The Goblin Corps - Ari Marmell

Ari Marmell's most recent novel from Pyr (at least for a few more weeks) is predicated on the notion of the 'bad guys' as heroes.  This is not Joe Abercrombie's morally gray characters, or Stephan R. Donaldson's antihero.  Instead, Marmell takes the stereotypical villains of D&D fantasy -- liches, demons, orcs, goblins, trolls, and ogres -- and makes them the heroes in a war against the righteous.  The Goblin Corps ends up as a hilarious and subversive novel that struggles a bit to engage the reader beyond the absurd fun of well drawn set pieces.
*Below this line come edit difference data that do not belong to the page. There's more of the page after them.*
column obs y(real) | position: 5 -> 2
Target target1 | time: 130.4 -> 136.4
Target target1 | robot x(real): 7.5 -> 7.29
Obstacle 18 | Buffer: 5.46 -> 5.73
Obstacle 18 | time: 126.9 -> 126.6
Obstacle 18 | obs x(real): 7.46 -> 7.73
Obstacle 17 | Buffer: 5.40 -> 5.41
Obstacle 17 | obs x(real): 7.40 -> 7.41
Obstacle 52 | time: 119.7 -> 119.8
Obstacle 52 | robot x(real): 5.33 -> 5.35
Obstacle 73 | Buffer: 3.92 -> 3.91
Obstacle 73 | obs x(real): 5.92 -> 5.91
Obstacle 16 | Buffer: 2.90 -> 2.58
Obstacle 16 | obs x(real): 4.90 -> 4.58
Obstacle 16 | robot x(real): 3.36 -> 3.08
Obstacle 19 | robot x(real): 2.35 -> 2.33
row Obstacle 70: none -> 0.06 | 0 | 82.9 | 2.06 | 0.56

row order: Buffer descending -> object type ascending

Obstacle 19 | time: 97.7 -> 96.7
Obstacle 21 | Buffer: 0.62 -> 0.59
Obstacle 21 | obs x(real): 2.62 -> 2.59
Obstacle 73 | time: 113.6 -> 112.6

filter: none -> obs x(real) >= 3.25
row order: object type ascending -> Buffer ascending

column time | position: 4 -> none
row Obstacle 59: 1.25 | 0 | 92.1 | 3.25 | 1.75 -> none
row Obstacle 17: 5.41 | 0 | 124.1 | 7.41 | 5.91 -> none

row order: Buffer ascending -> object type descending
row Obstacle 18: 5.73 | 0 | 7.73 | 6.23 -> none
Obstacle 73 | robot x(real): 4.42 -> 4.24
Morthul, the dreaded Charnel King, has failed.  Centuries of plotting from the heart of the Iron Keep was fiuked at the last by the bumbling efforts of a laughable band of heroes, led by the half-elven wizard Ananias DuMark.  When news reaches Morthul that the Allied Kingdoms are assembling a counterattacking army unlike any seen before, he sets a plan in motion to secure his future.  The lynchpin to that plan is a Demon Squad -- the best and "brightest" that Morthul's own army has to offer.  Consisting of a few fighters, a mage, a rogue or two, and a shapeshifter, the Demon Squad exhibits all the classic characteristics of the ideal D&D party.

Structurally, the novel reflects this same homage to the D&D model.  Goblin Corps is divided into a dozen long to very long chapters, each of which represents what amounts to a new adventure for the party.  These adventures are comparable to a night of D&D and the novel at large consists of an entire campaign.  In that regard, Marmell's novel is best read a chapter at a time as each offers some resolution and a lead-in to the next.  For someone who tends to read 200 pages in a sitting, I found it to be somewhat labor intensive as there's not a natural story arc with tension building to a grand conclusion.
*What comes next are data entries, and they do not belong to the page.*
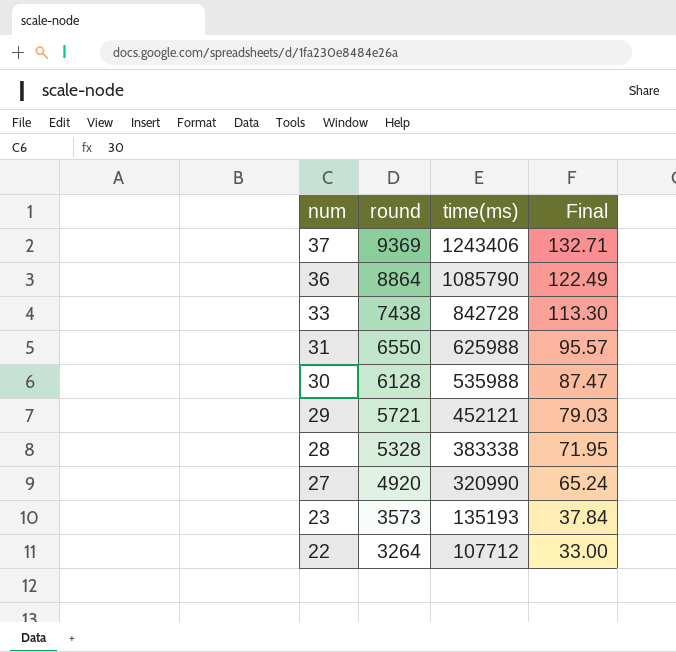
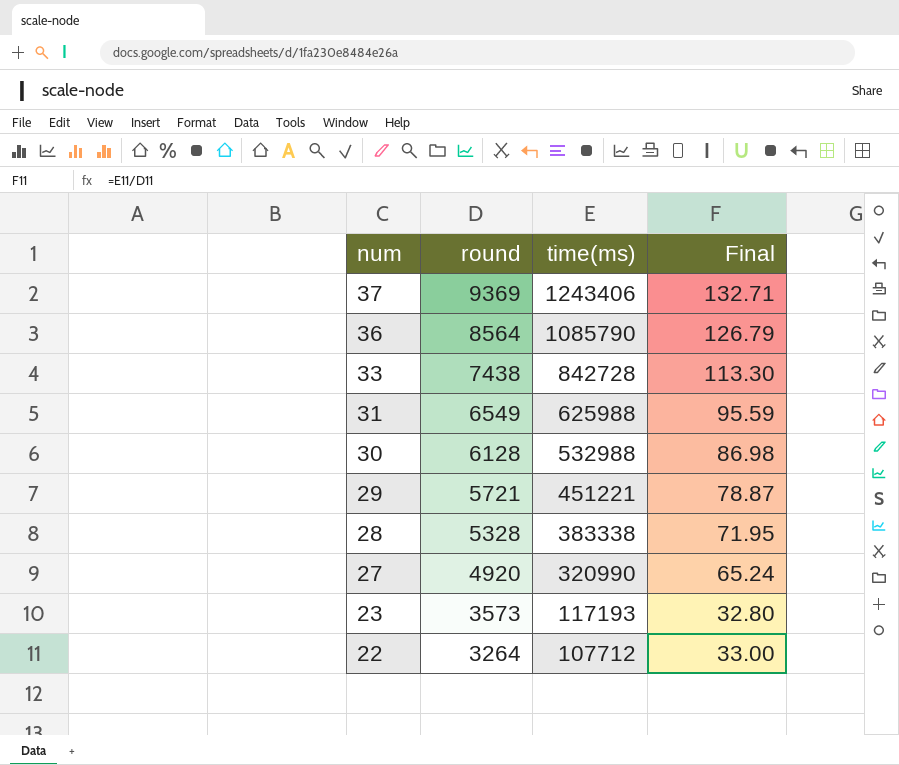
36 | round: 8864 -> 8564
36 | Final: 122.49 -> 126.79
31 | round: 6550 -> 6549
31 | Final: 95.57 -> 95.59
30 | time(ms): 535988 -> 532988
30 | Final: 87.47 -> 86.98
29 | time(ms): 452121 -> 451221
29 | Final: 79.03 -> 78.87
23 | time(ms): 135193 -> 117193
23 | Final: 37.84 -> 32.80

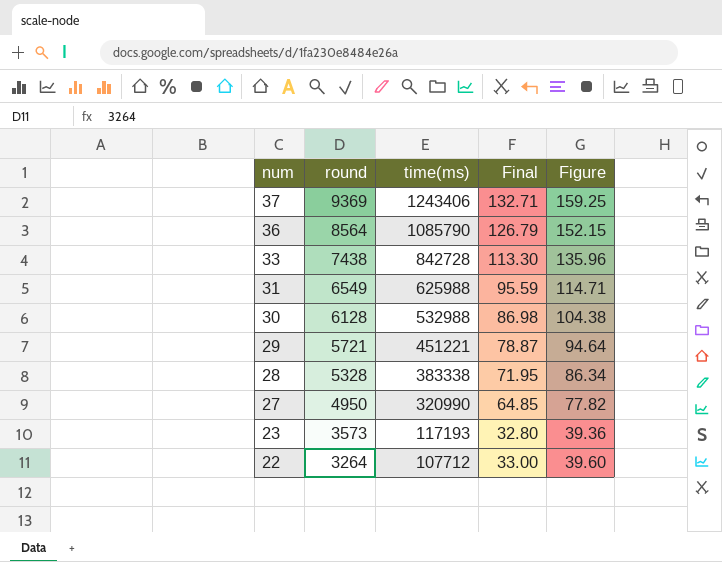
column Figure | formula: none -> [Final] * 1.2
27 | round: 4920 -> 4950
27 | Final: 65.24 -> 64.85

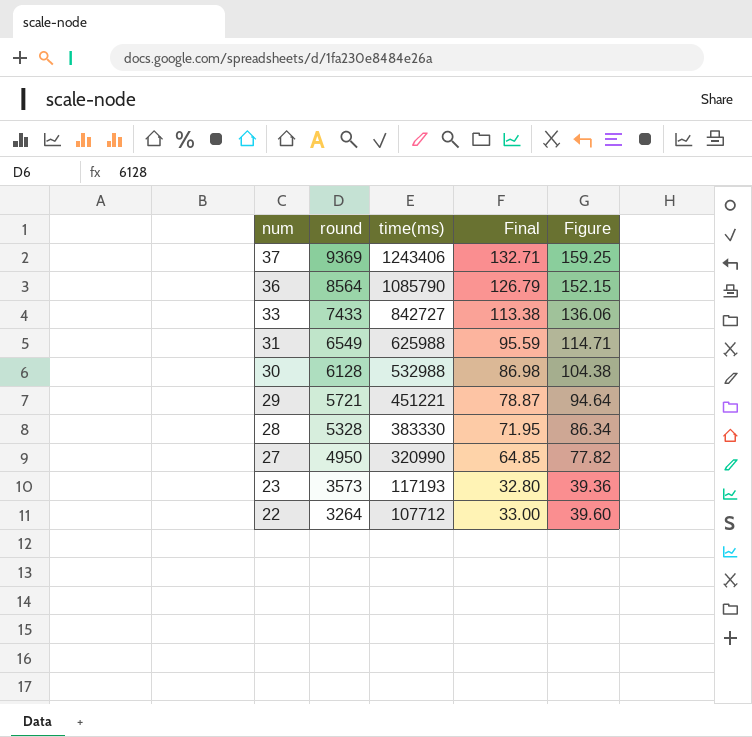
33 | round: 7438 -> 7433
33 | time(ms): 842728 -> 842727
33 | Final: 113.30 -> 113.38
33 | Figure: 135.96 -> 136.06
28 | time(ms): 383338 -> 383330

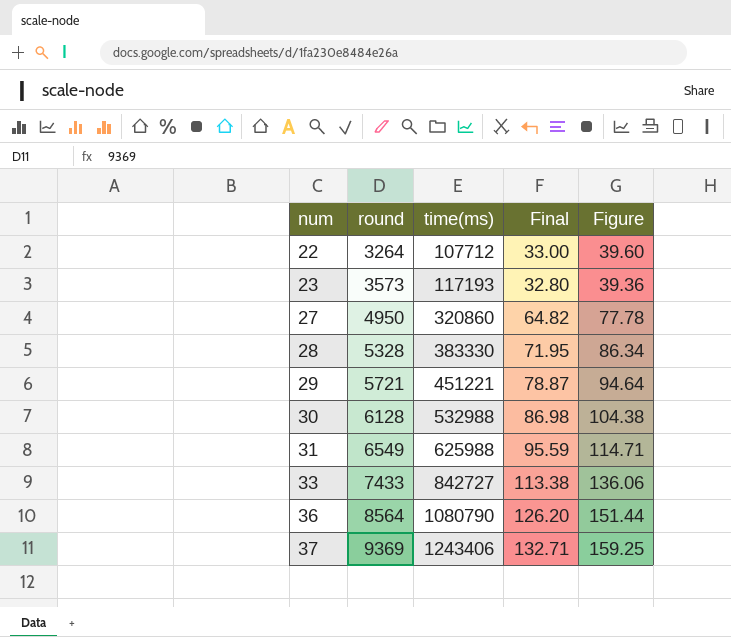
row order: num descending -> num ascending
27 | time(ms): 320990 -> 320860
27 | Final: 64.85 -> 64.82
27 | Figure: 77.82 -> 77.78
36 | time(ms): 1085790 -> 1080790
36 | Final: 126.79 -> 126.20
36 | Figure: 152.15 -> 151.44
Instead the focus is on the characters and the clever dialogue that goes between them.  If this is sounding a little bit like my review of Sam Sykes's debut novel Tome of the Undergates, I'm not surprised, because the two novels are very similar in their tone.  Marmell is having fun with Goblin Corps and it's transferred to his reader in smirks, snickers, and outright laughter as the bumbling Demon Squad goes about its nefarious business.  Occasionally, the novel bogs down in the running gag, sacrificing both pace and storytelling to accomplish the punchline.  Taken in the right mood and frame of mind, these gaffs are ignorable, and the black, slapstick, and pun laden humor shines.

My major complaint about the novel, beyond the minor niggles mentioned thus far, is that Goblin Corps is just too long.  Clocking in around 550 pages, with chapters as long as 50 pages, the novel just doesn't have enough under the hood to sustain itself.  By the time I got to the main story arc, which isn't for several hundred pages, I found myself counting chapters to the end.  Don't get me wrong, I still enjoyed almost all of it, but I would be recommending it with much higher praise if Marmell had tightened things up a bit.  I don't see a reason why a few of the "episodes" couldn't have been pruned, or some of the setup chapters shortened, to accomplish a better paced novel.

As far as comedic novels go, Goblin Corps is one of the better ones I've read in recent years.  It has a great deal of charm, and even the blackest member of the Demon Squad finds a special place in the reader's heart by the time that final page is turned.  This is the first novel I've read from Marmell, but it certainly won't be last.  I've got a copy of The Conqueror's Shadow in my office, and I'm looking forward to acquiring his newest novel from Pyr, Thief's Convenant.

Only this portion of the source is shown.